Kevin McGowne

Personal information
- Date of birth: 16 December 1969 (age 56)
- Place of birth: Kilmarnock, Scotland
- Position: Defender

Senior career*
- Years: Team / Apps / (Gls)
- 1991–1992: St Mirren / 48 / (1)
- 1992–1996: St Johnstone / 122 / (3)
- 1996–2002: Kilmarnock / 138 / (6)
- 2002–2003: Dundee United / 12 / (0)
- 2003: Partick Thistle / 7 / (0)
- 2003–2007: St Mirren / 112 / (2)
- 2007–2008: Montrose / 3 / (0)
- Total:  / 442 / (12)

Managerial career
- 2007–2008: Montrose (assistant)
- 2009–2010: Arbroath (assistant)
- 2010–2012: Brechin City (assistant)
- 2023–2025: Kinross Colts (Youth)

= Kevin McGowne =

Scottish footballer

Kevin "Big Kev" McGowne (born 16 December 1969 in Kilmarnock) is a Scottish former professional footballer.

McGowne began his career as a defender at St Mirren in 1991. The next year, he joined St Johnstone, where he spent four seasons before being signed to Kilmarnock by Alex Totten.

He spent six seasons with Kilmarnock, helping them to win the 1997 Scottish Cup over Falkirk.

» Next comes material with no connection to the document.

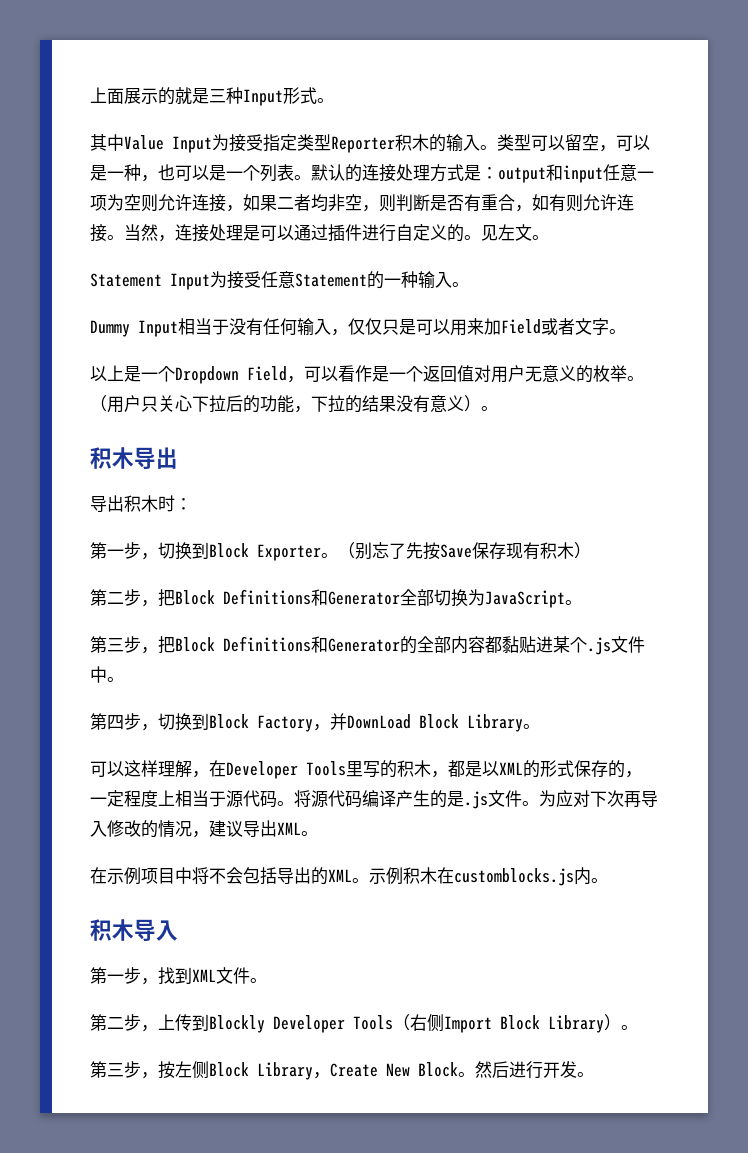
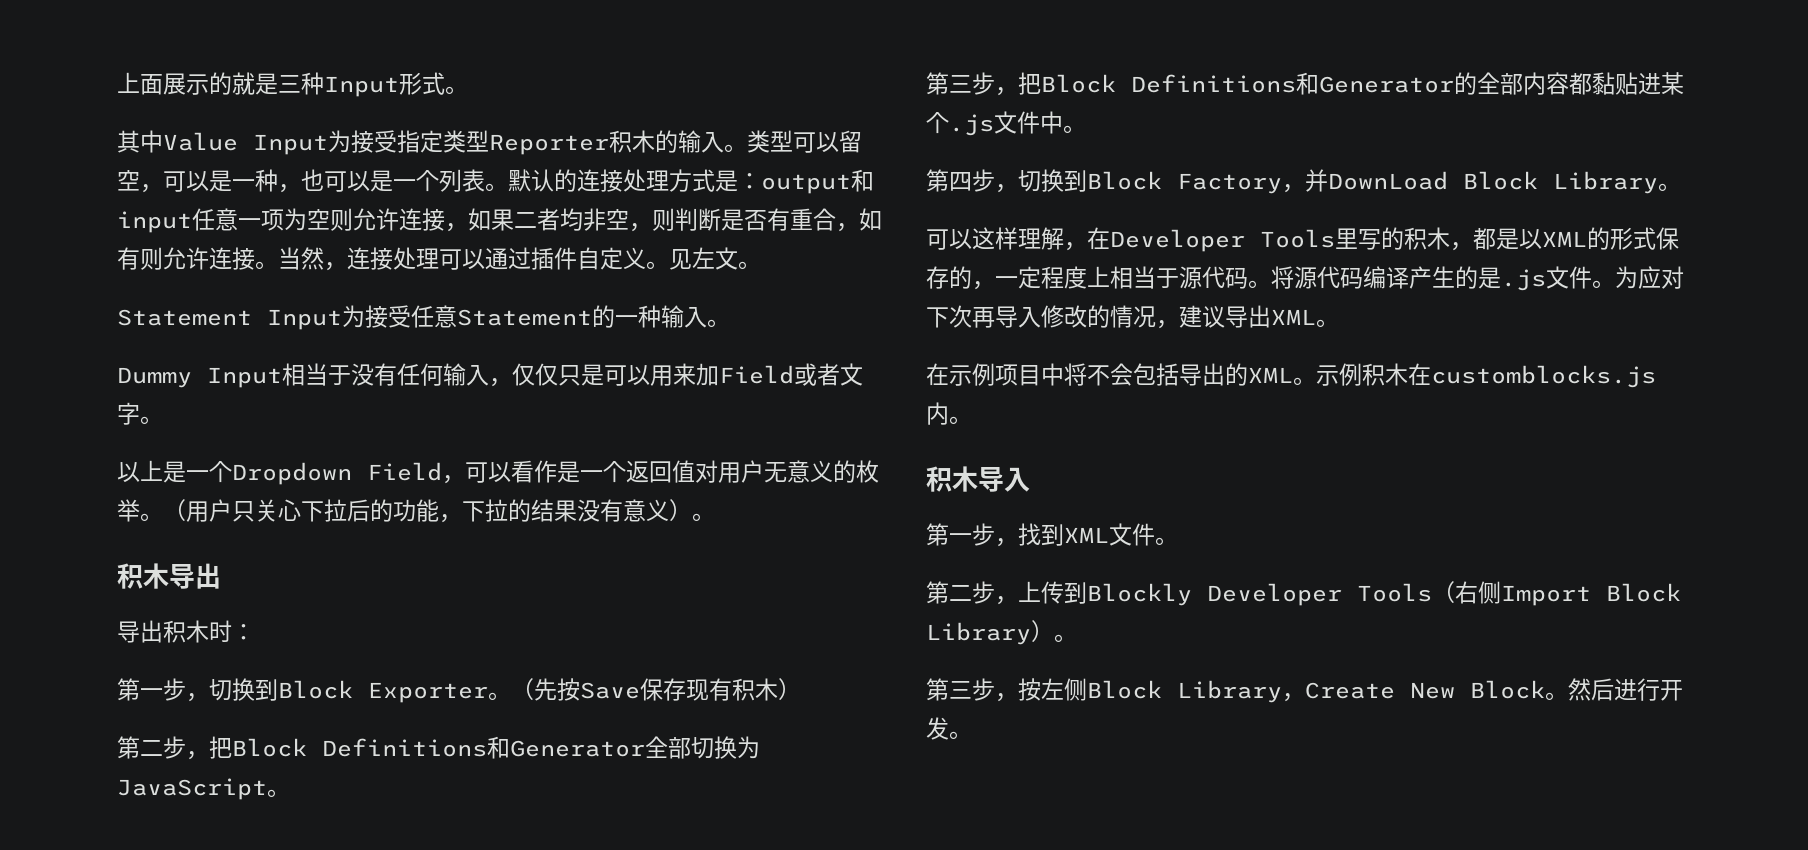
[243,225,260,241] 是 -> (439, 258) none
[362,224,464,242] 进行自定义的 -> [577,247,646,270] 自定义
[355,542,406,560] 别忘了 -> (534, 689) none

He joined Dundee United for one season in 2002, making 12 league appearances.

In 2003, he spent a short amount of time with Partick Thistle before rejoining St Mirren. He helped St Mirren return to the Scottish Premier League by earning promotion in the 2005–06 season and to win the 2005 Scottish Challenge Cup final against Hamilton Academical. He left St Mirren in July 2007 after helping the club maintain their SPL status in the 2006–07 season.

He went on to join Montrose as an assistant manager to Jim Weir for the 2007–08 season. He moved with Weir to Arbroath for the 2009–10 season and went to Brechin City in May 2010.